Before-and-after change records
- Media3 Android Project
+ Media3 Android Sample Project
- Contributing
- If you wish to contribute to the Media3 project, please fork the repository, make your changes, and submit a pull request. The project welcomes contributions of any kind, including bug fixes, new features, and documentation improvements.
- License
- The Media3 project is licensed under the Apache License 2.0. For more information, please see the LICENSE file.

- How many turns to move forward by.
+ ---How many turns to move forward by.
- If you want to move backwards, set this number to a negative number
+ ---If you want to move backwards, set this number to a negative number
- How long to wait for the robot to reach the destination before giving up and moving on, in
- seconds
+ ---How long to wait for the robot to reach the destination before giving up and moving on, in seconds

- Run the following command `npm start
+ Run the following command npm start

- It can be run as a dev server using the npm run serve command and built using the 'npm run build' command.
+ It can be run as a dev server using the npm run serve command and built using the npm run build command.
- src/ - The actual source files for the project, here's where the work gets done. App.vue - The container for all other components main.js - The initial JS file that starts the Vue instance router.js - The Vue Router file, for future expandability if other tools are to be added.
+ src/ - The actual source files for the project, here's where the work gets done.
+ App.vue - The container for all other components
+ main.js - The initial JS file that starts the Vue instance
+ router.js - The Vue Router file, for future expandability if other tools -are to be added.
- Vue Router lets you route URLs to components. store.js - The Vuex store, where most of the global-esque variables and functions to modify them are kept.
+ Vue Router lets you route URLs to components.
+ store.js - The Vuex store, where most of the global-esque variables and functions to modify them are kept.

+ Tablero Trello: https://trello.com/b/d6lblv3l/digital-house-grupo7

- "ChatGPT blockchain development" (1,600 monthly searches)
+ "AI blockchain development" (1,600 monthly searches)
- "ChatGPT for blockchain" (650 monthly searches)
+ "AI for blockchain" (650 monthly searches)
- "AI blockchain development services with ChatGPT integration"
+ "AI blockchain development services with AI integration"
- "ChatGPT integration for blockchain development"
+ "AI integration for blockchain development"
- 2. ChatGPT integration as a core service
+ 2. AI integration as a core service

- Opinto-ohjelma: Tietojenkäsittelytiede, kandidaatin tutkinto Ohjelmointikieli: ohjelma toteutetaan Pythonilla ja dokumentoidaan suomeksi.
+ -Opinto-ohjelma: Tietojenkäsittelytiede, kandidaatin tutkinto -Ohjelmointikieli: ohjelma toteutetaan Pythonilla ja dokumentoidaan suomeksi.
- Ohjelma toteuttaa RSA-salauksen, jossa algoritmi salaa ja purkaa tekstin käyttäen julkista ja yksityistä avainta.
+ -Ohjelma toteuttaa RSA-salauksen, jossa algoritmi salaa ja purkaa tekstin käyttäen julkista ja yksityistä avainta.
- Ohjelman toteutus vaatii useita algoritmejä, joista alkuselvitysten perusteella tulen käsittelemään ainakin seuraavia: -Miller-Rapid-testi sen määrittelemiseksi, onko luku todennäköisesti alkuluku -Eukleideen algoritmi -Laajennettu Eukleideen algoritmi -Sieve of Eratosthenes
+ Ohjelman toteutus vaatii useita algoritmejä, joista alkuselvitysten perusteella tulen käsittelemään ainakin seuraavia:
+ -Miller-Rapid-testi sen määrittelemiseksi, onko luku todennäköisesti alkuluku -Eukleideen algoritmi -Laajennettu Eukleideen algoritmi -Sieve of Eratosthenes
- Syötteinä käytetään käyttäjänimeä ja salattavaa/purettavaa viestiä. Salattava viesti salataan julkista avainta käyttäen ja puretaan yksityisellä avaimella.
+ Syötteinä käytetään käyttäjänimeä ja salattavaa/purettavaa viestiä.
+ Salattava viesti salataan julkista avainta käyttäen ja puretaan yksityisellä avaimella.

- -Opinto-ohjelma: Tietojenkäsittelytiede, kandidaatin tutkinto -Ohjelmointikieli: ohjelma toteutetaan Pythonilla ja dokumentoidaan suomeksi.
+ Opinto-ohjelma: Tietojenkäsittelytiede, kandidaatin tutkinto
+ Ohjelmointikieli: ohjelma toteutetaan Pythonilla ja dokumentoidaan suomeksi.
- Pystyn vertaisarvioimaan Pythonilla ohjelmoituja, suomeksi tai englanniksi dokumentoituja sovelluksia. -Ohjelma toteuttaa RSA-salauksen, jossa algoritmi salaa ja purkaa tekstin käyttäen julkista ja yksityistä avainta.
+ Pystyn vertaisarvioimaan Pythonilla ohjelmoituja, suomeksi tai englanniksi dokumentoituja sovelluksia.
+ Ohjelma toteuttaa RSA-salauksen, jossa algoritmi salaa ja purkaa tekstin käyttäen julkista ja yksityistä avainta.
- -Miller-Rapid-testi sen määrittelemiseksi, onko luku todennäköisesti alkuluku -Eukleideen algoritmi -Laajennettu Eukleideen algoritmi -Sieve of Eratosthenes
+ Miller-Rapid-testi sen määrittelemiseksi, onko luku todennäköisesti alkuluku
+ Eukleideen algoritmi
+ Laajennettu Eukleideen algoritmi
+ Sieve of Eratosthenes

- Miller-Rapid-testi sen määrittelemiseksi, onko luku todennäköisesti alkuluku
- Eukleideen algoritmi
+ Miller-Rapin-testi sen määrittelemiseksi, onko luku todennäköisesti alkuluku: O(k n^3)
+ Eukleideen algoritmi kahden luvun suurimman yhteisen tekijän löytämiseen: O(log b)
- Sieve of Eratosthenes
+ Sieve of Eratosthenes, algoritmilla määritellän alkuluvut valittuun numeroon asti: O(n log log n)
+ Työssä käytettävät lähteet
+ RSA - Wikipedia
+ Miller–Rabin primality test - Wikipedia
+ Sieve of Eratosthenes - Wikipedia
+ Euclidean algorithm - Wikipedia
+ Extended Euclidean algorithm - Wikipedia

- _WHAT TO WORK ON_:
Return all of the entries exactly as written.

- _RESULT_:
- Media3 Android Project
+ Media3 Android Sample Project
- Contributing
- If you wish to contribute to the Media3 project, please fork the repository, make your changes, and submit a pull request. The project welcomes contributions of any kind, including bug fixes, new features, and documentation improvements.
- License
- The Media3 project is licensed under the Apache License 2.0. For more information, please see the LICENSE file.

- How many turns to move forward by.
+ ---How many turns to move forward by.
- If you want to move backwards, set this number to a negative number
+ ---If you want to move backwards, set this number to a negative number
- How long to wait for the robot to reach the destination before giving up and moving on, in
- seconds
+ ---How long to wait for the robot to reach the destination before giving up and moving on, in seconds

- Run the following command `npm start
+ Run the following command npm start

- It can be run as a dev server using the npm run serve command and built using the 'npm run build' command.
+ It can be run as a dev server using the npm run serve command and built using the npm run build command.
- src/ - The actual source files for the project, here's where the work gets done. App.vue - The container for all other components main.js - The initial JS file that starts the Vue instance router.js - The Vue Router file, for future expandability if other tools are to be added.
+ src/ - The actual source files for the project, here's where the work gets done.
+ App.vue - The container for all other components
+ main.js - The initial JS file that starts the Vue instance
+ router.js - The Vue Router file, for future expandability if other tools -are to be added.
- Vue Router lets you route URLs to components. store.js - The Vuex store, where most of the global-esque variables and functions to modify them are kept.
+ Vue Router lets you route URLs to components.
+ store.js - The Vuex store, where most of the global-esque variables and functions to modify them are kept.

+ Tablero Trello: https://trello.com/b/d6lblv3l/digital-house-grupo7

- "ChatGPT blockchain development" (1,600 monthly searches)
+ "AI blockchain development" (1,600 monthly searches)
- "ChatGPT for blockchain" (650 monthly searches)
+ "AI for blockchain" (650 monthly searches)
- "AI blockchain development services with ChatGPT integration"
+ "AI blockchain development services with AI integration"
- "ChatGPT integration for blockchain development"
+ "AI integration for blockchain development"
- 2. ChatGPT integration as a core service
+ 2. AI integration as a core service

- Opinto-ohjelma: Tietojenkäsittelytiede, kandidaatin tutkinto Ohjelmointikieli: ohjelma toteutetaan Pythonilla ja dokumentoidaan suomeksi.
+ -Opinto-ohjelma: Tietojenkäsittelytiede, kandidaatin tutkinto -Ohjelmointikieli: ohjelma toteutetaan Pythonilla ja dokumentoidaan suomeksi.
- Ohjelma toteuttaa RSA-salauksen, jossa algoritmi salaa ja purkaa tekstin käyttäen julkista ja yksityistä avainta.
+ -Ohjelma toteuttaa RSA-salauksen, jossa algoritmi salaa ja purkaa tekstin käyttäen julkista ja yksityistä avainta.
- Ohjelman toteutus vaatii useita algoritmejä, joista alkuselvitysten perusteella tulen käsittelemään ainakin seuraavia: -Miller-Rapid-testi sen määrittelemiseksi, onko luku todennäköisesti alkuluku -Eukleideen algoritmi -Laajennettu Eukleideen algoritmi -Sieve of Eratosthenes
+ Ohjelman toteutus vaatii useita algoritmejä, joista alkuselvitysten perusteella tulen käsittelemään ainakin seuraavia:
+ -Miller-Rapid-testi sen määrittelemiseksi, onko luku todennäköisesti alkuluku -Eukleideen algoritmi -Laajennettu Eukleideen algoritmi -Sieve of Eratosthenes
- Syötteinä käytetään käyttäjänimeä ja salattavaa/purettavaa viestiä. Salattava viesti salataan julkista avainta käyttäen ja puretaan yksityisellä avaimella.
+ Syötteinä käytetään käyttäjänimeä ja salattavaa/purettavaa viestiä.
+ Salattava viesti salataan julkista avainta käyttäen ja puretaan yksityisellä avaimella.

- -Opinto-ohjelma: Tietojenkäsittelytiede, kandidaatin tutkinto -Ohjelmointikieli: ohjelma toteutetaan Pythonilla ja dokumentoidaan suomeksi.
+ Opinto-ohjelma: Tietojenkäsittelytiede, kandidaatin tutkinto
+ Ohjelmointikieli: ohjelma toteutetaan Pythonilla ja dokumentoidaan suomeksi.
- Pystyn vertaisarvioimaan Pythonilla ohjelmoituja, suomeksi tai englanniksi dokumentoituja sovelluksia. -Ohjelma toteuttaa RSA-salauksen, jossa algoritmi salaa ja purkaa tekstin käyttäen julkista ja yksityistä avainta.
+ Pystyn vertaisarvioimaan Pythonilla ohjelmoituja, suomeksi tai englanniksi dokumentoituja sovelluksia.
+ Ohjelma toteuttaa RSA-salauksen, jossa algoritmi salaa ja purkaa tekstin käyttäen julkista ja yksityistä avainta.
- -Miller-Rapid-testi sen määrittelemiseksi, onko luku todennäköisesti alkuluku -Eukleideen algoritmi -Laajennettu Eukleideen algoritmi -Sieve of Eratosthenes
+ Miller-Rapid-testi sen määrittelemiseksi, onko luku todennäköisesti alkuluku
+ Eukleideen algoritmi
+ Laajennettu Eukleideen algoritmi
+ Sieve of Eratosthenes

- Miller-Rapid-testi sen määrittelemiseksi, onko luku todennäköisesti alkuluku
- Eukleideen algoritmi
+ Miller-Rapin-testi sen määrittelemiseksi, onko luku todennäköisesti alkuluku: O(k n^3)
+ Eukleideen algoritmi kahden luvun suurimman yhteisen tekijän löytämiseen: O(log b)
- Sieve of Eratosthenes
+ Sieve of Eratosthenes, algoritmilla määritellän alkuluvut valittuun numeroon asti: O(n log log n)
+ Työssä käytettävät lähteet
+ RSA - Wikipedia
+ Miller–Rabin primality test - Wikipedia
+ Sieve of Eratosthenes - Wikipedia
+ Euclidean algorithm - Wikipedia
+ Extended Euclidean algorithm - Wikipedia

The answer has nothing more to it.